How do you find the vertical, horizontal or slant asymptotes for # [(9x-4) / (3x+2)] +2#?

1 Answer
Oct 25, 2016

Answer:

vertical asymptote at #x=-2/3#
horizontal asymptote at y = 5

Explanation:

The denominator of the rational function cannot be zero as this would make the rational function undefined. Equating the denominator to zero and solving gives the value that x cannot be and if the numerator is non-zero for this value then it is a vertical asymptote.
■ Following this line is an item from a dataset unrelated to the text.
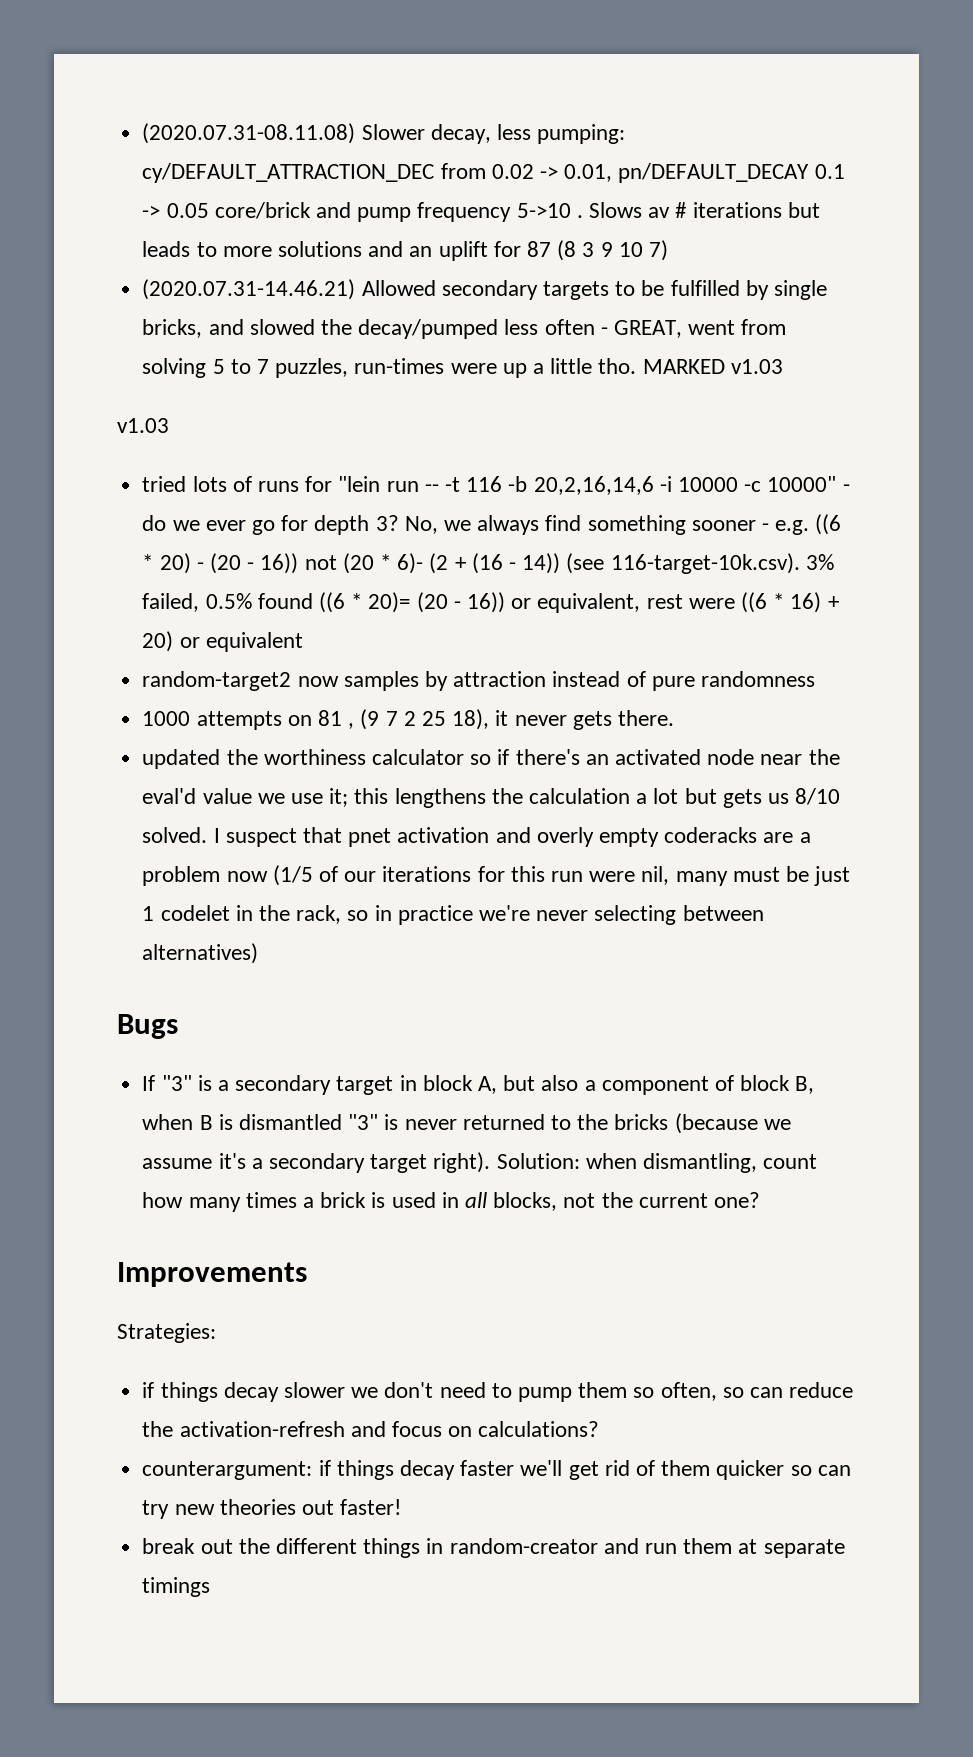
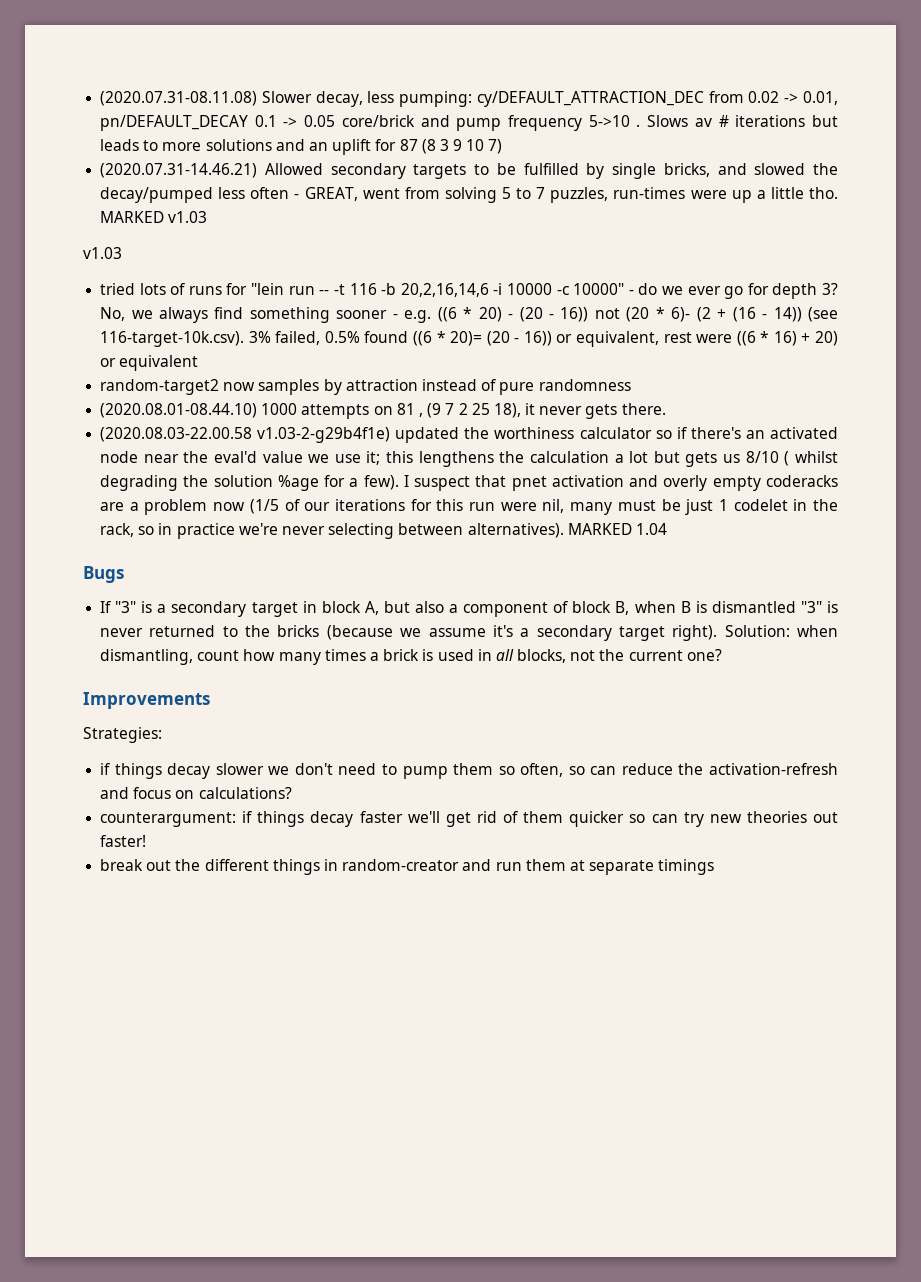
(815, 679) none -> [100,403,258,418] (2020.08.01-08.44.10)
(675, 718) none -> [100,427,391,443] (2020.08.03-22.00.58 v1.03-2-g29b4f1e)
[142,827,208,843] solved. -> [784,451,839,466] [100,475,399,491] ( whilst degrading the solution %age for a few).
[142,943,259,964] alternatives) -> [467,523,667,538] alternatives). MARKED 1.04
solve: #3x+2=0rArrx=-2/3" is the asymptote"#

Horizontal asymptotes occur as

#lim_(xto+-oo),f(x)toc" (a constant)"#

divide terms on numerator/denominator by x

#f(x)=((9x)/x-4/x)/((3x)/x+2/x)+2=(9-4/x)/(3+2/x)+2#

as #xto+-oo,f(x)to(9-0)/(3+0)+2#

#rArry=5" is the asymptote"#

Slant asymptotes occur when the degree of the numerator > degree of the denominator. This is not the case here (both of degree 1 ) Hence there are no slant asymptotes.
graph{(9x-4)/(3x+2)+2 [-20, 20, -10, 10]}